═════ Exercise input
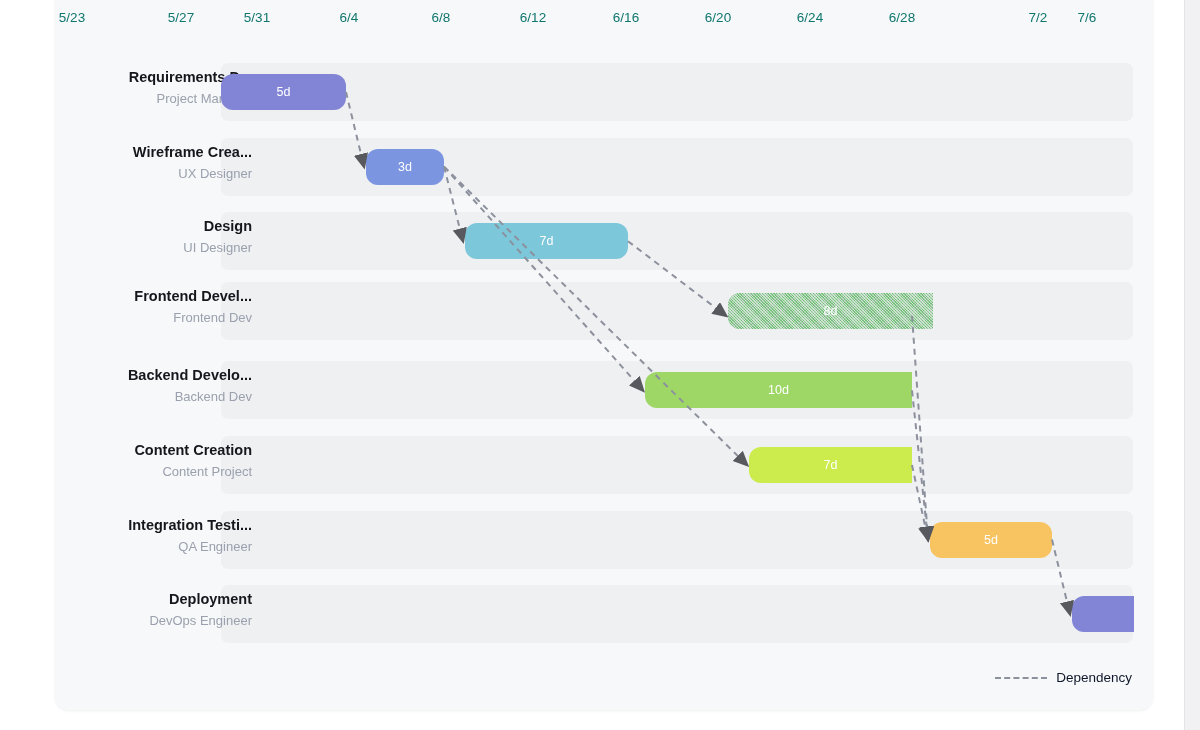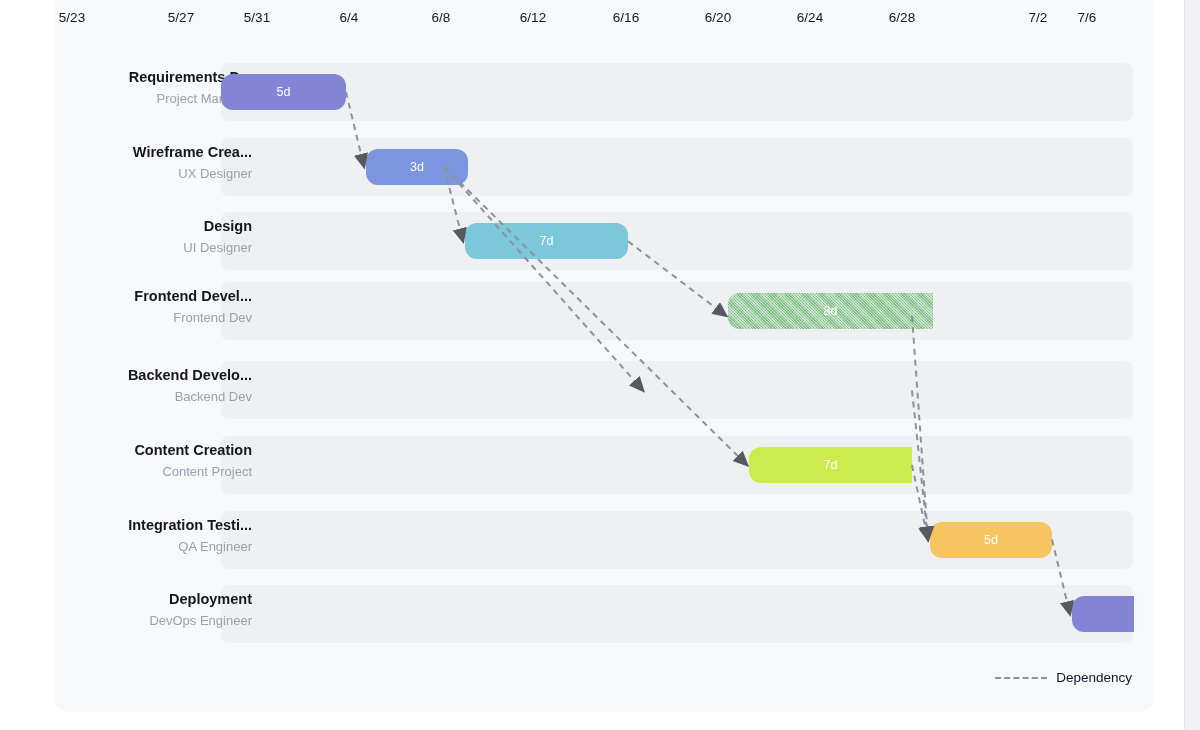--- a/index.html
+++ b/index.html
@@ -28,21 +28,21 @@
     border-radius:14px;
     box-shadow:0 1px 3px rgba(16,24,40,.07);
     overflow:hidden;
   }
   #chart-area{position:absolute;left:0;top:0;width:1098px;height:734px;}
 
   
   .axis-label{
     position:absolute;
     font-size:13.5px;
-    color:#0f172a;
+    color:#0f766e;
     white-space:nowrap;
     transform:translateX(-50%);
     top:34px;
   }
 
   
   .row{position:absolute;left:0;width:1098px;height:74px;}
   .row-band{
     position:absolute;
     left:166px;top:8px;height:58px;
@@ -138,21 +138,21 @@
           <div class="row-title">Requirements D...</div>
           <div class="row-sub">Project Manager</div>
           <div class="bar" style="left: 166px; width: 125px; background: rgb(130, 133, 213);">
             <span class="bar-label">5d</span>
           </div>
         </div>
         <div class="row" style="top: 153.6px;">
           <div class="row-band" style="width: 912px;"></div>
           <div class="row-title">Wireframe Crea...</div>
           <div class="row-sub">UX Designer</div>
-          <div class="bar" style="left: 311px; width: 102px; background: rgb(124, 149, 224);">
+          <div class="bar" style="left: 311px; width: 78px; background: rgb(124, 149, 224);">
             <span class="bar-label">3d</span>
           </div>
         </div>
         <div class="row" style="top: 228.2px;">
           <div class="row-band" style="width: 912px;"></div>
           <div class="row-title">Design</div>
           <div class="row-sub">UI Designer</div>
           <div class="bar" style="left: 410px; width: 163px; background: rgb(124, 199, 218);">
             <span class="bar-label">7d</span>
           </div>
@@ -162,20 +162,23 @@
           <div class="row-title">Frontend Devel...</div>
           <div class="row-sub">Frontend Dev</div>
           <div class="bar hatched" style="left: 673px; width: 205px; background: rgb(114, 194, 117); border-top-right-radius: 0px; border-bottom-right-radius: 0px;">
             <span class="bar-label">8d</span>
           </div>
         </div>
         <div class="row" style="top: 377.4px;">
           <div class="row-band" style="width: 912px;"></div>
           <div class="row-title">Backend Develo...</div>
           <div class="row-sub">Backend Dev</div>
+          <div class="bar" style="left: 590px; width: 267px; background: rgb(158, 215, 101); border-top-right-radius: 0px; border-bottom-right-radius: 0px;">
+            <span class="bar-label">10d</span>
+          </div>
         </div>
         <div class="row" style="top: 452px;">
           <div class="row-band" style="width: 912px;"></div>
           <div class="row-title">Content Creation</div>
           <div class="row-sub">Content Project</div>
           <div class="bar" style="left: 694px; width: 163px; background: rgb(204, 236, 78); border-top-right-radius: 0px; border-bottom-right-radius: 0px;">
             <span class="bar-label">7d</span>
           </div>
         </div>
         <div class="row" style="top: 526.6px;">

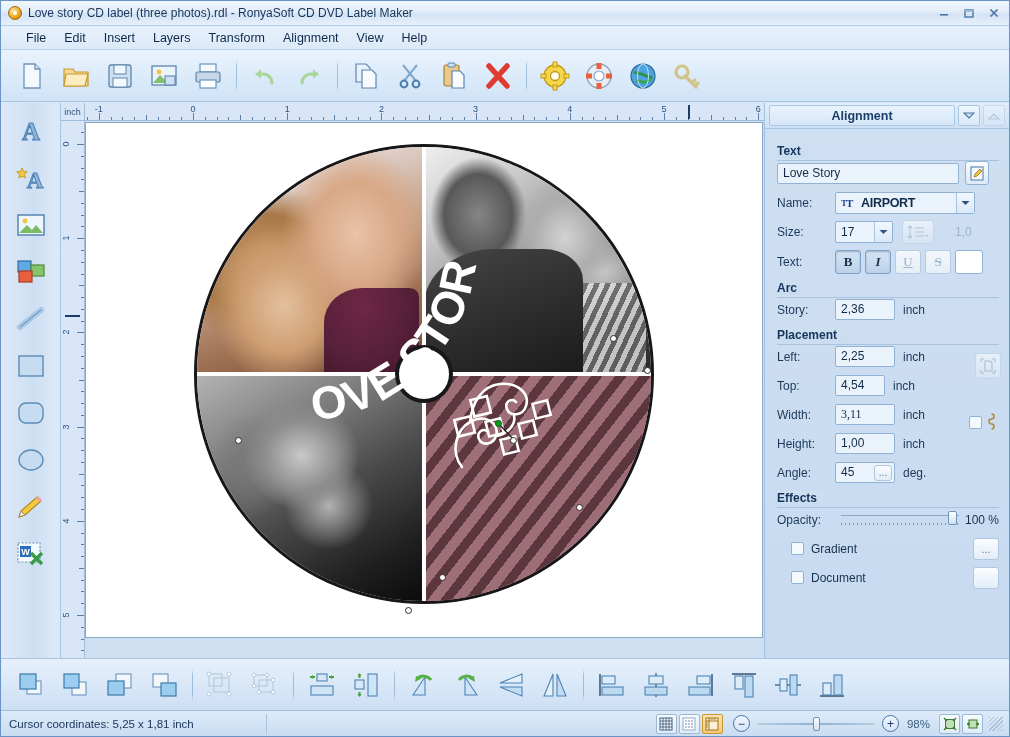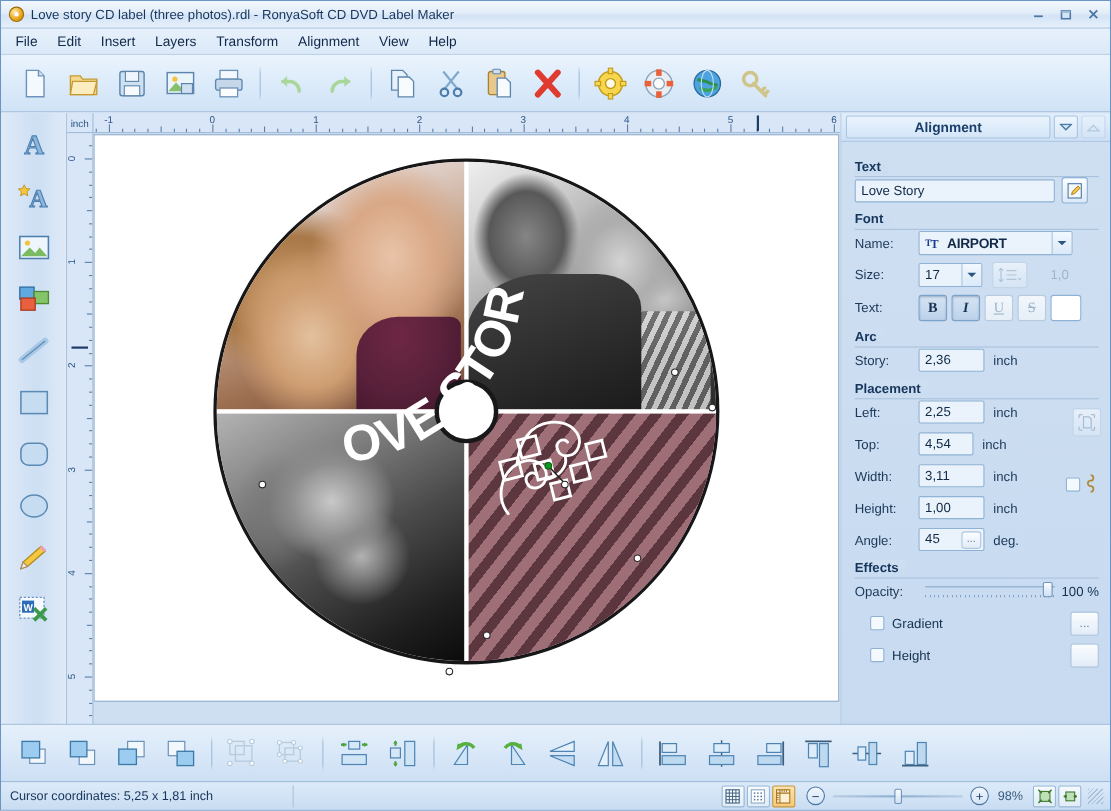--- a/index.html
+++ b/index.html
@@ -24,21 +24,21 @@
     border-radius: 50%; border: 1px solid #9d6a05; }
   .app-icon .hole { position: absolute; left: 6px; top: 6px; width: 4px; height: 4px;
     background: #fdfdfd; border-radius: 50%; }
   .title-text { font-size: 12px; color: #16355c; white-space: nowrap; }
   .wbtns { position: absolute; right: 4px; top: 3px; display: flex; gap: 3px; }
   .wbtn { width: 22px; height: 17px; display: flex; align-items: center;
     justify-content: center; color: #2c5584; font-size: 12px; }
   .wbtn svg { display: block; }
 
   
-  .menubar { height: 24px; display: flex; align-items: center; padding-left: 4px;
+  .menubar { height: 24px; display: flex; align-items: center; padding-left: 16px;
     background: linear-gradient(#e7f1fc, #dbe9f8);
     border-bottom: 1px solid #bdd3e9; }
   .menu-item { padding: 3px 9px; font-size: 12.5px; color: #10294a; cursor: default; }
 
   
   .toolbar { height: 52px; display: flex; align-items: center; padding-left: 10px;
     gap: 2px; background: linear-gradient(#eaf3fd 0%, #dcebfa 50%, #d0e3f6 100%);
     border-bottom: 1px solid #a8c4e0; }
   .tb-btn { width: 42px; height: 42px; display: flex; align-items: center;
     justify-content: center; border-radius: 3px; }
@@ -682,23 +682,20 @@
         <div class="row">
           <div class="fld" style="width:182px;">Love Story</div>
           <div class="ico-btn" style="margin-left:6px;">
             <svg width="15" height="15" viewBox="0 0 15 15">
                 <rect x="1" y="1" width="12" height="13" fill="#f4f9fe" stroke="#4b79a6" stroke-width="1"></rect>
                 <path d="M4 11l1-3 5-5 2 2-5 5z" fill="#f5c342" stroke="#9a7716" stroke-width=".8"></path>
               </svg>
           </div>
         </div>
 
-        <div class="group-title">
-          <i>Font</i><span class="line"></span>
-        </div>
         <div class="row">
           <label>Name:</label>
           <div class="combo" style="width:140px;">
             <div class="val">
               <svg width="16" height="13" viewBox="0 0 16 13">
                   <text x="0" y="10" font-size="9" font-weight="bold" fill="#1b3f8f" font-family="Liberation Serif, serif">T</text>
                   <text x="5" y="11" font-size="11" font-weight="bold" fill="#1b3f8f" font-family="Liberation Serif, serif">T</text>
                 </svg>
               <span style="font-family:'Liberation Sans',sans-serif; font-weight:bold; letter-spacing:-.3px; font-size:12.5px;">AIRPORT</span>
             </div>
@@ -757,21 +754,21 @@
             <div class="fld" style="width:60px;">2,25</div>
             <span class="unit">inch</span>
           </div>
           <div class="row">
             <label>Top:</label>
             <div class="fld" style="width:50px;">4,54</div>
             <span class="unit">inch</span>
           </div>
           <div class="row">
             <label>Width:</label>
-            <div class="fld" style="width:60px;">3,11</div>
+            <div class="fld" style="width:60px;font-family:Liberation Serif, serif;">3,11</div>
             <span class="unit">inch</span>
           </div>
           <div class="row">
             <label>Height:</label>
             <div class="fld" style="width:60px;">1,00</div>
             <span class="unit">inch</span>
           </div>
           <div class="row">
             <label>Angle:</label>
             <div class="fld" style="width:60px; display:flex; align-items:center; justify-content:space-between; padding-right:2px;">
@@ -811,21 +808,21 @@
         </div>
         <div class="row">
           <span style="width:14px;"></span>
           <span class="cbx"></span>
           <span style="font-size:12px; flex:1;">Gradient</span>
           <span class="dots-btn">...</span>
         </div>
         <div class="row">
           <span style="width:14px;"></span>
           <span class="cbx"></span>
-          <span style="font-size:12px; flex:1;">Height</span>
+          <span style="font-size:12px; flex:1;">Document</span>
           <span class="dots-btn" style="color:transparent;">.</span>
         </div>
       </div>
     </div>
   </div>
 
   <div class="bottombar">
     <div class="tb-btn">
       <svg width="32" height="30" viewBox="0 0 32 30">
           <rect x="11" y="11" width="14" height="13" fill="#f2f7fc" stroke="#6d93bb" stroke-width="1.1"></rect>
══════════
● **What to do**
Scan the listing above for the word "items" and show each line where it is found.

● **Exercise result**
   .wbtn { width: 22px; height: 17px; display: flex; align-items: center;
-  .menubar { height: 24px; display: flex; align-items: center; padding-left: 4px;
+  .menubar { height: 24px; display: flex; align-items: center; padding-left: 16px;
   .toolbar { height: 52px; display: flex; align-items: center; padding-left: 10px;
   .tb-btn { width: 42px; height: 42px; display: flex; align-items: center;
             <div class="fld" style="width:60px; display:flex; align-items:center; justify-content:space-between; padding-right:2px;">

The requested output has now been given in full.